Giles licked his lips, glancing down at his forgotten breakfast. "Is that really a place you want to go back to?"
"I have to," she said. "I promised my father that I'd help make that place better. It's so corrupt. I really have no idea what I could possibly do, but I can't just leave that place behind without trying. It's why I've been studying."
"I'll try my best," Giles said. "To . . . To send you back."
Her bottom lip trembled and she caught it between her teeth. "Thank you."
"By any chance, do you remember the combination of ingredients you used during your experiment?"
She nodded. "I can write it down for you. I-I just have to think where I might have gone wrong. It could have been even the temperature of something." She frowned, looking lost. "Everything in my father's lab is so old.

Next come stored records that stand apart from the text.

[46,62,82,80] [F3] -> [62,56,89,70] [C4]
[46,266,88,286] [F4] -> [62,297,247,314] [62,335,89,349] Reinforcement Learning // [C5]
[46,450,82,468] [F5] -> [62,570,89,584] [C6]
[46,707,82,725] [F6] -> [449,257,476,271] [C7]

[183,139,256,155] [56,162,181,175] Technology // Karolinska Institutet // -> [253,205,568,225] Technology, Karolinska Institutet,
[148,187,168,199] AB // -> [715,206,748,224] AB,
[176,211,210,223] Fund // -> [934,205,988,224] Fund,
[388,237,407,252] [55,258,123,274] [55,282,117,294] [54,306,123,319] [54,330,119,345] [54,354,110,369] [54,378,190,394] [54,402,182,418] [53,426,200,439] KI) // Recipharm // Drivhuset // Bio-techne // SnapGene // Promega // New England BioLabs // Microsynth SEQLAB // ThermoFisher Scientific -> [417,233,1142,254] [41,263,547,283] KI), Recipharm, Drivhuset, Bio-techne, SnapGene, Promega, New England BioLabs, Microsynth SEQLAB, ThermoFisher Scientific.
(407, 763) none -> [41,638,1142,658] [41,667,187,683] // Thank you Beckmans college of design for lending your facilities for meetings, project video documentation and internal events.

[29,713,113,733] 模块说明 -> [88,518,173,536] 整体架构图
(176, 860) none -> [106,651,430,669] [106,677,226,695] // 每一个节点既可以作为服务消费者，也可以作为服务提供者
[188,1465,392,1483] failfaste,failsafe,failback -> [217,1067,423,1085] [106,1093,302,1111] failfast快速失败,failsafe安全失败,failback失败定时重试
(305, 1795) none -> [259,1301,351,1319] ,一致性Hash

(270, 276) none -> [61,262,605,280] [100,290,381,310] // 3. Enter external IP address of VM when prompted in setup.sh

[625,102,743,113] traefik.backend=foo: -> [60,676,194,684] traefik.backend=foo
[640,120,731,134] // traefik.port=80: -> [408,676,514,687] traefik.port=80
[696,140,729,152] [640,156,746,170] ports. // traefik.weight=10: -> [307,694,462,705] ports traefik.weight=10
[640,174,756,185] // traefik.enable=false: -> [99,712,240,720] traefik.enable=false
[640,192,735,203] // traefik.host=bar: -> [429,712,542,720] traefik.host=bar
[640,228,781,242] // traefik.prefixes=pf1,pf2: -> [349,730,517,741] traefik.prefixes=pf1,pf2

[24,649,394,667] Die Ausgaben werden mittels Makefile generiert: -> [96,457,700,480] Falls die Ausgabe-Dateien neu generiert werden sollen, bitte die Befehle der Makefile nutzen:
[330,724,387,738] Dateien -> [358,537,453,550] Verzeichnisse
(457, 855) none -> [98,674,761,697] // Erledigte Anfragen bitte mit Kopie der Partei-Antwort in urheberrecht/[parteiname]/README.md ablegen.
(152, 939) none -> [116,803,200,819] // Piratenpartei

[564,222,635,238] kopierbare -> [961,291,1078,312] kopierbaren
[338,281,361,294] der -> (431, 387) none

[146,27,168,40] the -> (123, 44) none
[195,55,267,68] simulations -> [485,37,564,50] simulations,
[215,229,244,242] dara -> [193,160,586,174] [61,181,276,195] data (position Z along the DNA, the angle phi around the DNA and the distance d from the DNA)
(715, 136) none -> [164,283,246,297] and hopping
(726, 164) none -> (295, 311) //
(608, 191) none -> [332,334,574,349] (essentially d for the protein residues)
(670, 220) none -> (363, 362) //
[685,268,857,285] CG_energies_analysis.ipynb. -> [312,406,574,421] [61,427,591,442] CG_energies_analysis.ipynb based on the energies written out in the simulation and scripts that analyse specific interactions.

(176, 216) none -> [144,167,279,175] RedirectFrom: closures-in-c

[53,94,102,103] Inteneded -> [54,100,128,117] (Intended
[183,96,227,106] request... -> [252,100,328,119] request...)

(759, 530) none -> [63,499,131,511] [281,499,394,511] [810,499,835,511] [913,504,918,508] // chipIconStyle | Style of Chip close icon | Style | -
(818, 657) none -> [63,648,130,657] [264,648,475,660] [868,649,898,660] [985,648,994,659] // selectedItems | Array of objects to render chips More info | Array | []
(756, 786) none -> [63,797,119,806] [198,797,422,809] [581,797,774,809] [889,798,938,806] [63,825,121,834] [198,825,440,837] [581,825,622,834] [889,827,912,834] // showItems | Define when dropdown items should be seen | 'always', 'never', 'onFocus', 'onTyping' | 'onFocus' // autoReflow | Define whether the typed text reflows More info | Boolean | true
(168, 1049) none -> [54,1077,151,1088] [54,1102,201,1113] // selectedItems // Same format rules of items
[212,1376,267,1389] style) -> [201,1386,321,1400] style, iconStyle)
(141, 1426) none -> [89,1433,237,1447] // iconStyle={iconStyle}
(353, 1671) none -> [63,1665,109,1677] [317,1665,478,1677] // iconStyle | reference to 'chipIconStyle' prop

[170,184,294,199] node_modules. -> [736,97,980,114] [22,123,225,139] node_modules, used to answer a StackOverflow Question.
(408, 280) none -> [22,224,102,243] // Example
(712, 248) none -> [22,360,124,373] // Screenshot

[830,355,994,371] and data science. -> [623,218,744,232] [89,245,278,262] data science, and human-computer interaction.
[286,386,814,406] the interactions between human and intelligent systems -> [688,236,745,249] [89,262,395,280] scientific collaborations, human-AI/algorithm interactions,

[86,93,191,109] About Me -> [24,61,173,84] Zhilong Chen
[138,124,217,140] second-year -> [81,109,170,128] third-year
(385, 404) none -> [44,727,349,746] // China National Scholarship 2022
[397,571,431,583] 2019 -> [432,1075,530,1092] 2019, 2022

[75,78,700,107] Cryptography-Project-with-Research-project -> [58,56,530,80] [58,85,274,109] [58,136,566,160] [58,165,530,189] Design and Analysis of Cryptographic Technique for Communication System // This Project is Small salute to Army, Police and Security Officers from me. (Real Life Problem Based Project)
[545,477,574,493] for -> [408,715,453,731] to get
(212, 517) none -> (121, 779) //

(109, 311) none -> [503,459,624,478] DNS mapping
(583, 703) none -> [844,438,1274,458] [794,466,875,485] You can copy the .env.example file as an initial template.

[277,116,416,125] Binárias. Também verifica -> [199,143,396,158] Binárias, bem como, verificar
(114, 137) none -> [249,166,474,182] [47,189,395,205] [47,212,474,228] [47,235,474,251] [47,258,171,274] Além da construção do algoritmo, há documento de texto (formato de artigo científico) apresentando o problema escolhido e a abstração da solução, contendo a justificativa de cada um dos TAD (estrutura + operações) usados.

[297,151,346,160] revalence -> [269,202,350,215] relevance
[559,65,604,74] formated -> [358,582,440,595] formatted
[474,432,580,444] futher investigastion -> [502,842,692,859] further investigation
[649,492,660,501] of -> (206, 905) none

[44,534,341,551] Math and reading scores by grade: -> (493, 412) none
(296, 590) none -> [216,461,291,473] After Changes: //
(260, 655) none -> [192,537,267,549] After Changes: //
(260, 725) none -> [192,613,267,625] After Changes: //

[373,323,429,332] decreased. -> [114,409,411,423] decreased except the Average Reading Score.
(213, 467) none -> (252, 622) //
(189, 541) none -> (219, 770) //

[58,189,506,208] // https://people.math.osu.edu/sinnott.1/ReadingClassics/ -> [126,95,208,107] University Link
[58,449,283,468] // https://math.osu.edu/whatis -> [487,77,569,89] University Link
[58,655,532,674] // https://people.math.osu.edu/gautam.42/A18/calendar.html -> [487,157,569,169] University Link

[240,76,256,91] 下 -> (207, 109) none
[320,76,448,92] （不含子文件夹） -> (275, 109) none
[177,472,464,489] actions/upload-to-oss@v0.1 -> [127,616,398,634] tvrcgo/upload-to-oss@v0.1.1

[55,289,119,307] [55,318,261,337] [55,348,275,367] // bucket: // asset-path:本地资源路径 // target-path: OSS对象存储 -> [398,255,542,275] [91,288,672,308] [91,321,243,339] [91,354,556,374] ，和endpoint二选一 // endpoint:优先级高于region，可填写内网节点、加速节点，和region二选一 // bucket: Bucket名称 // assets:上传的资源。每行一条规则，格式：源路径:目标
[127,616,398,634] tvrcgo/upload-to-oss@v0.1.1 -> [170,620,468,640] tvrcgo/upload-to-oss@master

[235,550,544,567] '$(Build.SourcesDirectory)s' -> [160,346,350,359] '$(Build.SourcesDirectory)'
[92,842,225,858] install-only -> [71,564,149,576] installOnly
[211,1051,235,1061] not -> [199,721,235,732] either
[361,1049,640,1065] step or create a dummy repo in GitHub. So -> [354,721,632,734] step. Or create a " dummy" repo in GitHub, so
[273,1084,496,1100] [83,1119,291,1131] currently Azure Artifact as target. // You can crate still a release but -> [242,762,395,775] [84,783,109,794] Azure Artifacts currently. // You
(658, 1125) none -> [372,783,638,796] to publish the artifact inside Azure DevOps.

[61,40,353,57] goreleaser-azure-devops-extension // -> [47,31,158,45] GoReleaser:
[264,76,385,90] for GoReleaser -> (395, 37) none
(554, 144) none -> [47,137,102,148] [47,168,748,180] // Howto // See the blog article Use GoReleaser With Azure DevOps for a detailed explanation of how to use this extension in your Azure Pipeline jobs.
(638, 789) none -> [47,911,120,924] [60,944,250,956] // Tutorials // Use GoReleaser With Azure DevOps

The elements I used could even have been expired or tarnished." She growled to herself. "Why didn't I think?"
"Don't beat yourself up over this," Giles said. "We'll find some way."
Shilo blinked. "How?"
"The world you've dropped into isn't an ordinary one," Giles said wryly.
"Are there unicorns or something?" she asked, sounding incredulous.
"Or something, it would seem," he said, giving her a small smile. "Spike, for example, is a vampire."
She frowned. "And there are more like him?"
"Unfortunately," Giles replied. "Not only that. Completely different species of demon, hybrids, things that have been unnamed for centuries. And they're all attracted to this one place for its supernatural power."
"What is this place?" Shilo asked.
"It's called a Hellmouth."
"So I really am in Hell?" she squeaked.
"Not quite," Giles chuckled. "But I suppose it is close enough."